Он замолчал, слегка проведя рукой по глазам, и я услышал шепот репортера:
— Отсюда мне ничего не пригодится.
Он выключил магнитофон, а охотник медленно пошел вперед, тихо бормоча про себя:
— Сами не ведают, как им тут живется. Это тебе не Аляска и не Канада: мороз посреди зимы — жуть берет, а им хоть бы хны — спасаются, мех-то густущий; градусов сорок ниже нуля тогда было, и они собрались все в одной проруби, не давали воде замерзнуть. То ли дело здесь — живут как у Христа за пазухой, здесь земля обетованная и ни тебе выдр, ни беркутов, ни рысей, ни норок.
— А хорек на них не охотится? — спросил я.
— Нет, он не большой любитель мочить лапки.
— А лиса? Она ведь снова добралась до этих мест.
— Добраться-то добралась, только в воду и она не рвется, хотя, конечно, не откажется сцапать молодую неосторожную ондатру. Но дело в том, что ондатра практически не выходит на сушу. Ей достаточно пищи по берегам канала: стоит прорыть от воды ход на поле, как она натыкается на свеклу, или брюкву, или картофель, или что-нибудь еще, так что вполне доберется от Флиссингена до Гронингена, ни разу не покинув своего канала. Подожди, здесь еще капкан.
Охотник спустился в канал, сунул руку в воду и вместе с капканом вытащил на свет божий перепачканную в грязи ондатру, которой тут же отхватил ножом хвост.
— Спроси, зачем он каждый раз отрезает им хвосты, — зашипел репортер.

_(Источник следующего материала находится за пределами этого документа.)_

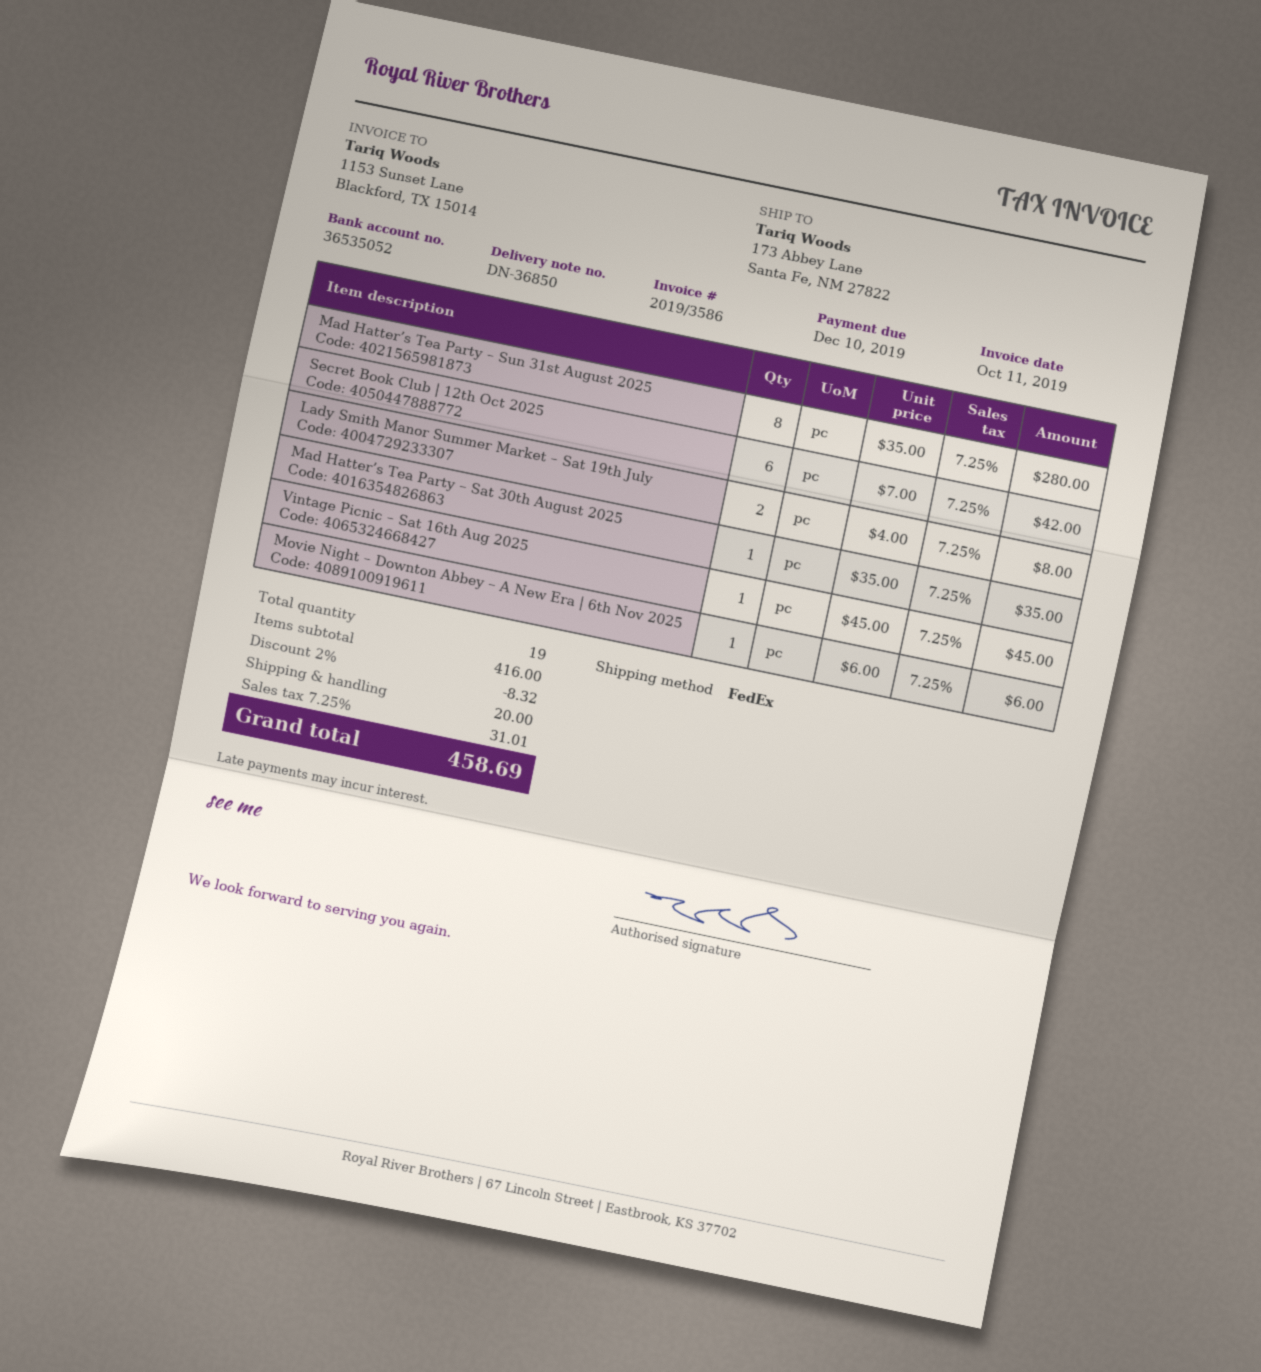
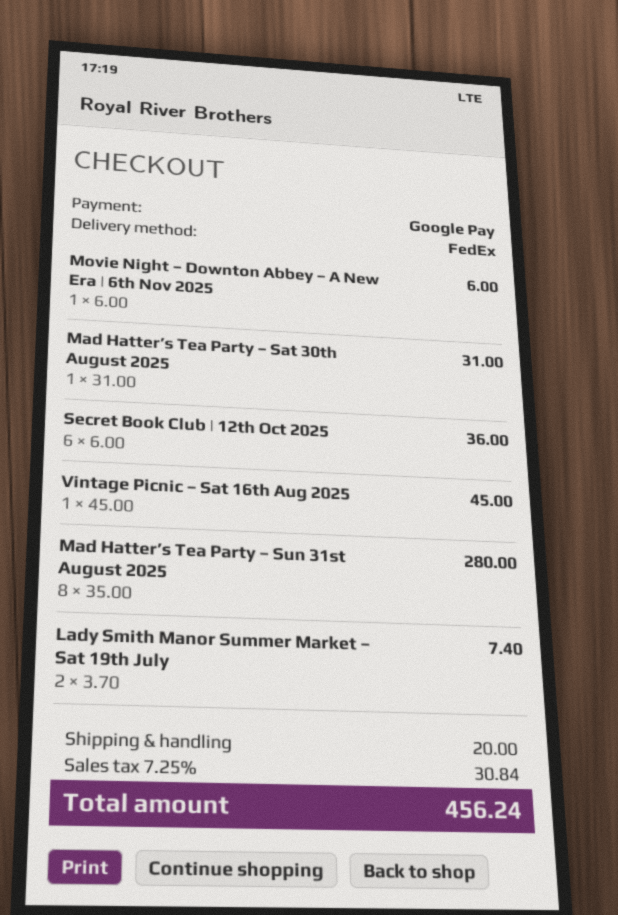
Secret Book Club | 12th Oct 2025: 6 x 7.00 = 42.00 -> 6 x 6.00 = 36.00
Lady Smith Manor Summer Market – Sat 19th July: 2 x 4.00 = 8.00 -> 2 x 3.70 = 7.40
Mad Hatter’s Tea Party – Sat 30th August 2025: 1 x 35.00 = 35.00 -> 1 x 31.00 = 31.00
discount: 2% = 8.32 -> none
tax: 7.25% = 31.01 -> 7.25% = 30.84
total: 458.69 -> 456.24

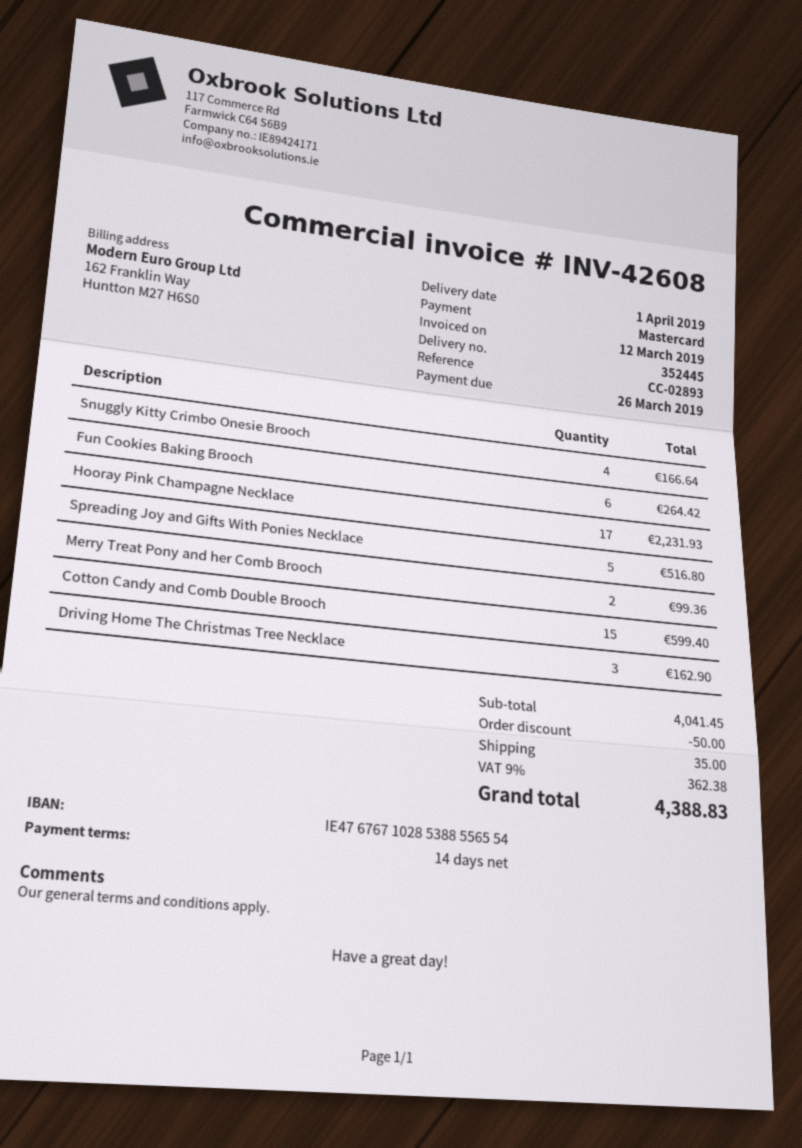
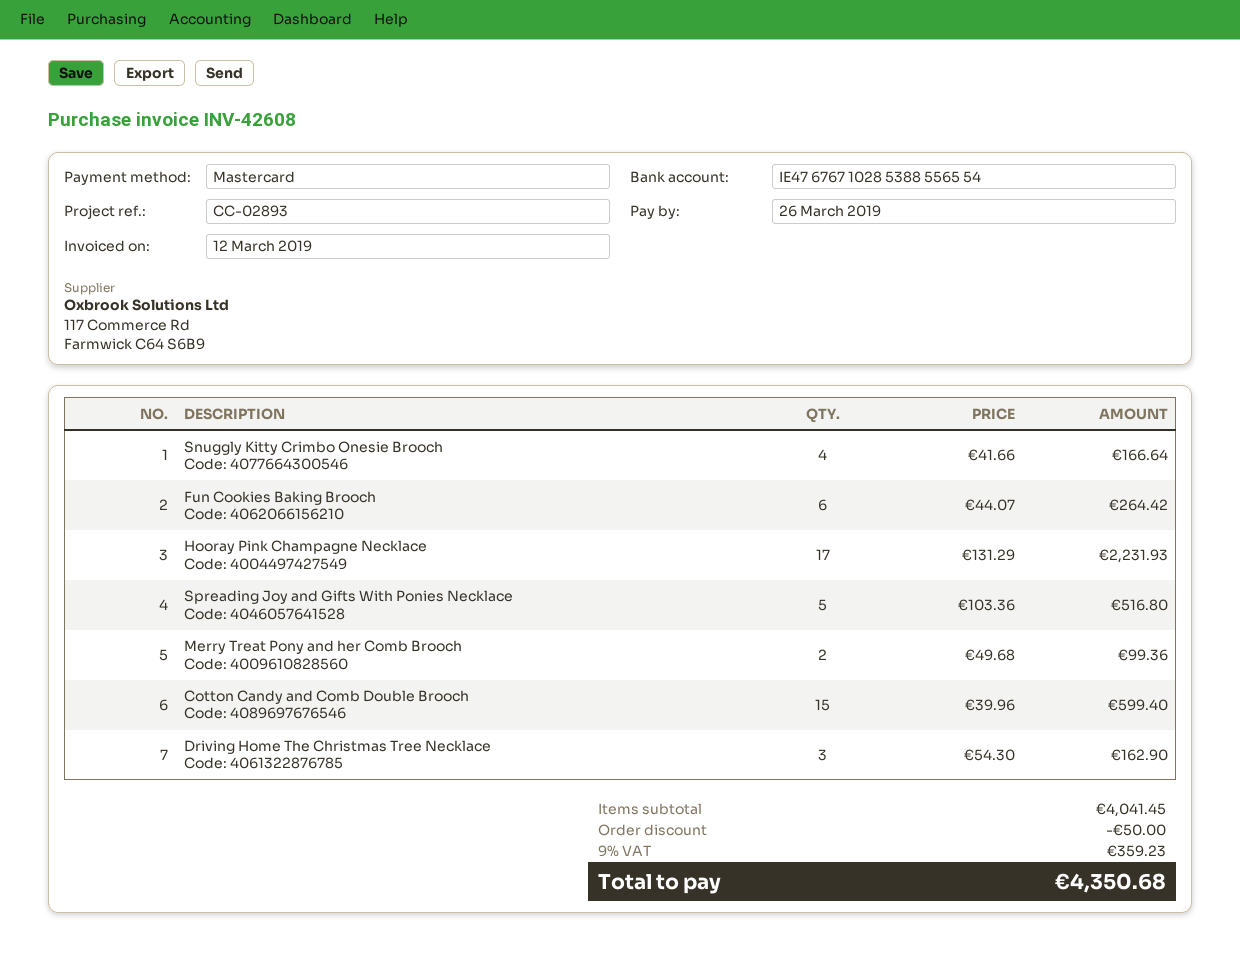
shipping: 35.00 -> none
tax: 9% = 362.38 -> 9% = 359.23
total: 4388.83 -> 4350.68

— А мне и не нужно спрашивать, — ответил я, — могу сам тебе рассказать. Он поступает так, чтобы кто-нибудь другой, найдя мертвую ондатру, не проделал то же самое ради денег. Ведь тому, кто предъявит хвост, полагается определенное вознаграждение. Раньше платили по пять гульденов, а как сейчас — не знаю.
— Как было, так и есть, — сказал охотник, — ни цента не прибавили.

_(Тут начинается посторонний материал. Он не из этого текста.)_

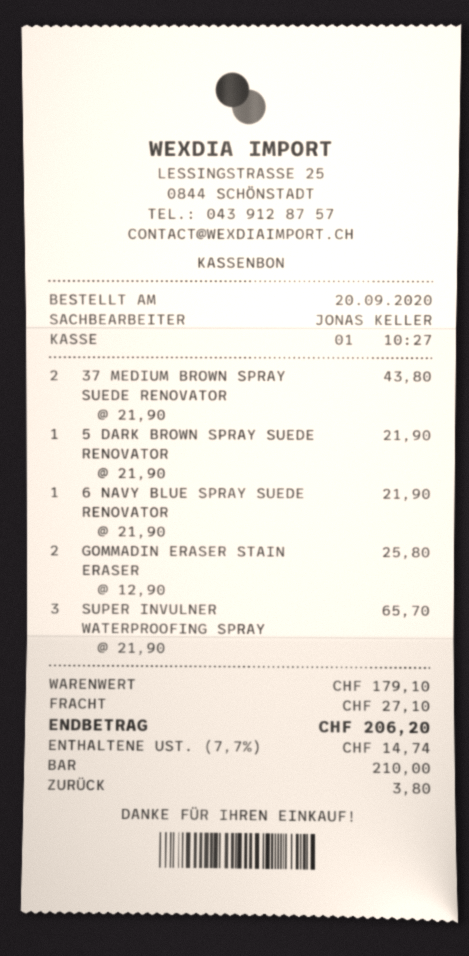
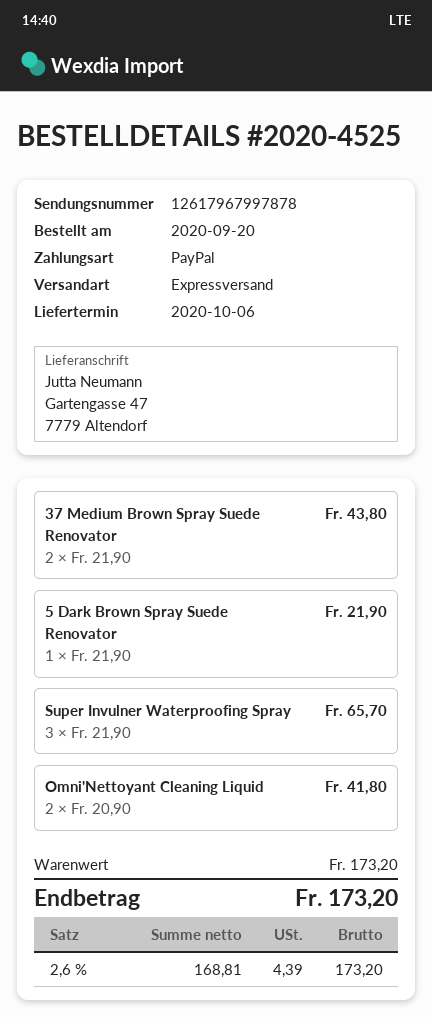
payment method: cash -> PayPal
6 NAVY BLUE SPRAY SUEDE RENOVATOR: 1 x 21.90 = 21.90 -> none
GOMMADIN ERASER STAIN ERASER: 2 x 12.90 = 25.80 -> none
Omni'Nettoyant Cleaning Liquid: none -> 2 x 20.90 = 41.80
subtotal: 179.10 -> 173.20
shipping: 27.10 -> none
tax: 7.7% = 14.74 -> 2.6% = 4.39
total: 206.20 -> 173.20

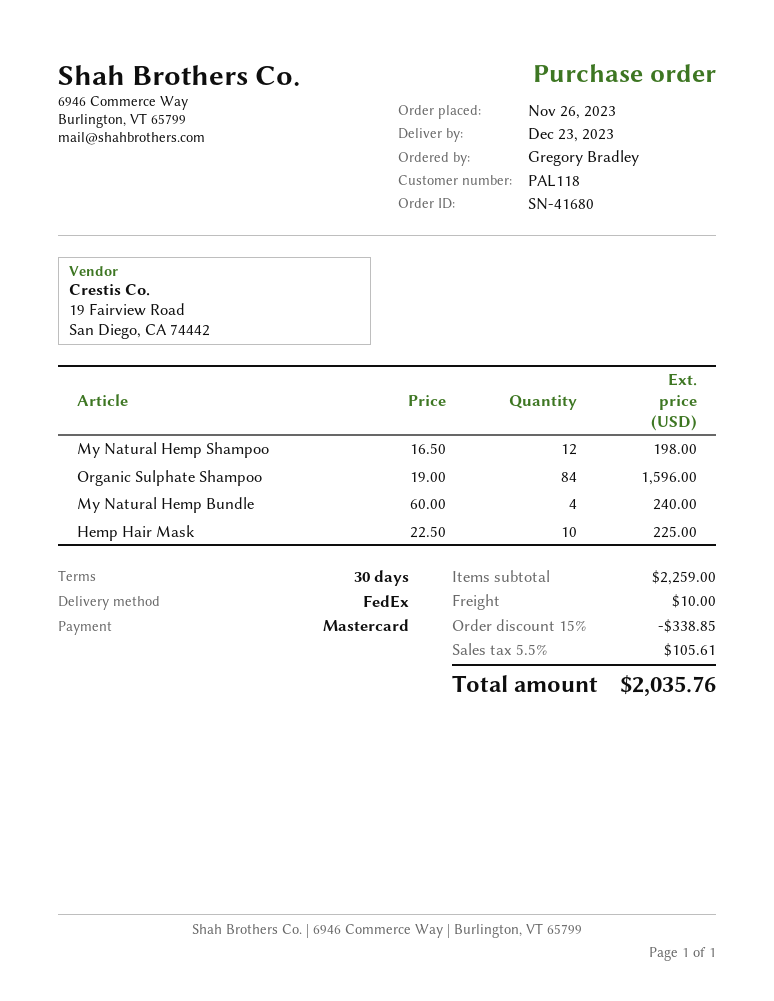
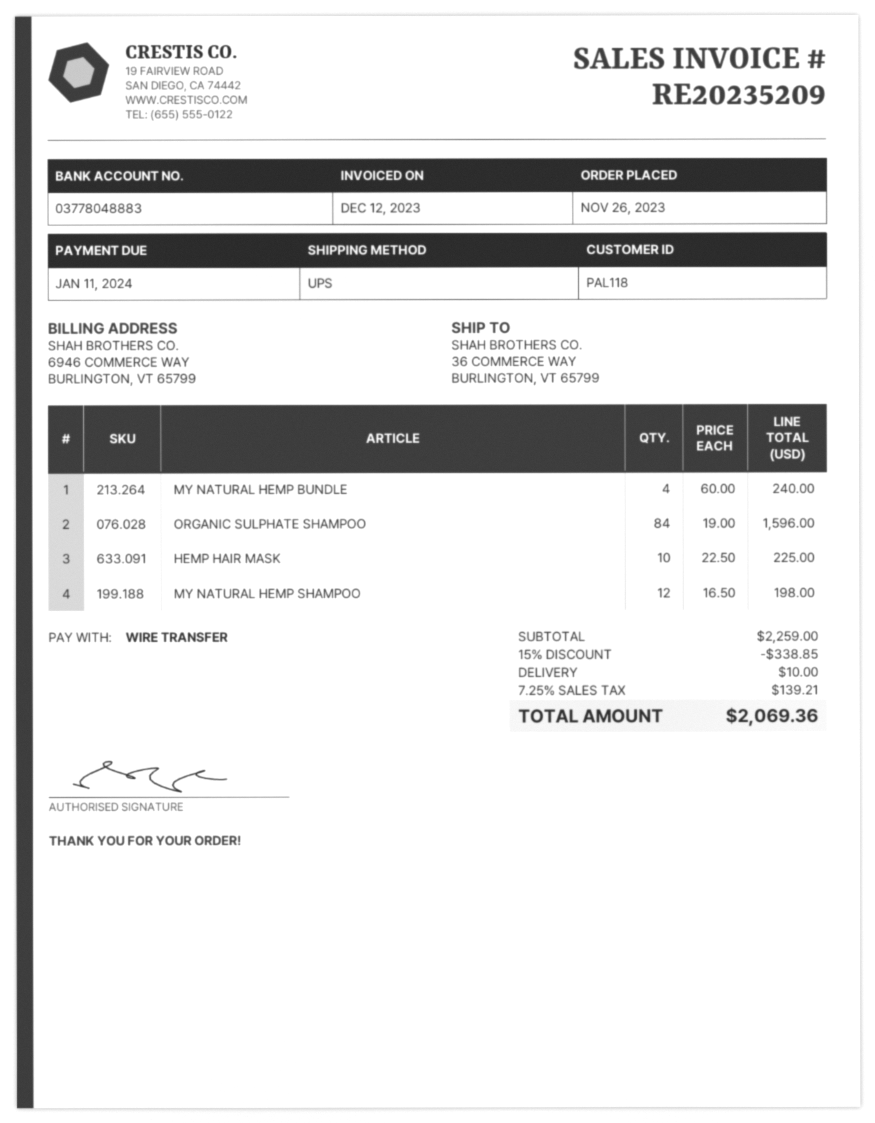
payment method: Mastercard -> bank transfer
shipping method: FedEx -> UPS
tax: 5.5% = 105.61 -> 7.25% = 139.21
total: 2035.76 -> 2069.36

— Значит, по пять гульденов выплачивают уже лет пятнадцать, — подсчитал я. — В шестьдесят третьем году мой отец поймал ондатру на кладбище, где тогда работал, и получил за хвост пять гульденов.
— Ах это в ту жуткую зиму? Скорей всего, ему попался старый самец. Эти старые самцы бродяжничают в одиночку. А может, он просто искал место, где забыться последним сном.